— Exercise —
Set down all of the entries exactly, leaving nothing out.

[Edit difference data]
--------------------------------

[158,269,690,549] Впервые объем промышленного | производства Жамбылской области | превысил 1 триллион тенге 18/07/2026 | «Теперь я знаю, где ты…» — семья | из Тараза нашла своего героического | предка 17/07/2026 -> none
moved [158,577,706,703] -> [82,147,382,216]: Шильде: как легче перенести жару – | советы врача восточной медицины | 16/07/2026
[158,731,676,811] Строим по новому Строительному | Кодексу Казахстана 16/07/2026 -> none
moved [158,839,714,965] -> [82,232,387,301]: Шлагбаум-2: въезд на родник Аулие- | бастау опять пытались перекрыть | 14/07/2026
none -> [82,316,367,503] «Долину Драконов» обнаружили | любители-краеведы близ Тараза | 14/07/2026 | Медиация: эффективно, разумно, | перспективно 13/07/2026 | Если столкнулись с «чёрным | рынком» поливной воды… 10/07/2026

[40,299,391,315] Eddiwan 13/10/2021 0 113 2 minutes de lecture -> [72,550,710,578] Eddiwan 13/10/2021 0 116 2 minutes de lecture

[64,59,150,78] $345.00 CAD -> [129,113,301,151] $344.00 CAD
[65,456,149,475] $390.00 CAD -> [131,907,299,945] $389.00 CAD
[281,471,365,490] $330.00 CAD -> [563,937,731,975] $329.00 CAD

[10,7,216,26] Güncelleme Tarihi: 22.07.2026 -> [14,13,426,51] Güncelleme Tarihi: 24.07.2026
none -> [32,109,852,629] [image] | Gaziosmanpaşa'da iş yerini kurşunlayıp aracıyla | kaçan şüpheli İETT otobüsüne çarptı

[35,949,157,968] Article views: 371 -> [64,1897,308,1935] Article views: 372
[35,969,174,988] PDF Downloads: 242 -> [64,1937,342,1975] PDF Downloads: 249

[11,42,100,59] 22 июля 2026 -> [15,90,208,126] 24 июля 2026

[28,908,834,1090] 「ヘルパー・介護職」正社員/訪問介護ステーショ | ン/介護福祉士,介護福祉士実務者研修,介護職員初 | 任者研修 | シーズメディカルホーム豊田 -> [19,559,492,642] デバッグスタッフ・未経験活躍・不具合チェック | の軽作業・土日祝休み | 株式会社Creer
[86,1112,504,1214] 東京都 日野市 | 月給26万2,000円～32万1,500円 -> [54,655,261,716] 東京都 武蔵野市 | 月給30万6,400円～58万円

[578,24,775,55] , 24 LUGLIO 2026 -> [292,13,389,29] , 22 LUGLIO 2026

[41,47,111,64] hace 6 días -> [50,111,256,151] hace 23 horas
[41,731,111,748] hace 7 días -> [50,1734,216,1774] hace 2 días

--------------------------------

— Response —
[158,269,690,549] Впервые объем промышленного | производства Жамбылской области | превысил 1 триллион тенге 18/07/2026 | «Теперь я знаю, где ты…» — семья | из Тараза нашла своего героического | предка 17/07/2026 -> none
moved [158,577,706,703] -> [82,147,382,216]: Шильде: как легче перенести жару – | советы врача восточной медицины | 16/07/2026
[158,731,676,811] Строим по новому Строительному | Кодексу Казахстана 16/07/2026 -> none
moved [158,839,714,965] -> [82,232,387,301]: Шлагбаум-2: въезд на родник Аулие- | бастау опять пытались перекрыть | 14/07/2026
none -> [82,316,367,503] «Долину Драконов» обнаружили | любители-краеведы близ Тараза | 14/07/2026 | Медиация: эффективно, разумно, | перспективно 13/07/2026 | Если столкнулись с «чёрным | рынком» поливной воды… 10/07/2026

[40,299,391,315] Eddiwan 13/10/2021 0 113 2 minutes de lecture -> [72,550,710,578] Eddiwan 13/10/2021 0 116 2 minutes de lecture

[64,59,150,78] $345.00 CAD -> [129,113,301,151] $344.00 CAD
[65,456,149,475] $390.00 CAD -> [131,907,299,945] $389.00 CAD
[281,471,365,490] $330.00 CAD -> [563,937,731,975] $329.00 CAD

[10,7,216,26] Güncelleme Tarihi: 22.07.2026 -> [14,13,426,51] Güncelleme Tarihi: 24.07.2026
none -> [32,109,852,629] [image] | Gaziosmanpaşa'da iş yerini kurşunlayıp aracıyla | kaçan şüpheli İETT otobüsüne çarptı

[35,949,157,968] Article views: 371 -> [64,1897,308,1935] Article views: 372
[35,969,174,988] PDF Downloads: 242 -> [64,1937,342,1975] PDF Downloads: 249

[11,42,100,59] 22 июля 2026 -> [15,90,208,126] 24 июля 2026

[28,908,834,1090] 「ヘルパー・介護職」正社員/訪問介護ステーショ | ン/介護福祉士,介護福祉士実務者研修,介護職員初 | 任者研修 | シーズメディカルホーム豊田 -> [19,559,492,642] デバッグスタッフ・未経験活躍・不具合チェック | の軽作業・土日祝休み | 株式会社Creer
[86,1112,504,1214] 東京都 日野市 | 月給26万2,000円～32万1,500円 -> [54,655,261,716] 東京都 武蔵野市 | 月給30万6,400円～58万円

[578,24,775,55] , 24 LUGLIO 2026 -> [292,13,389,29] , 22 LUGLIO 2026

[41,47,111,64] hace 6 días -> [50,111,256,151] hace 23 horas
[41,731,111,748] hace 7 días -> [50,1734,216,1774] hace 2 días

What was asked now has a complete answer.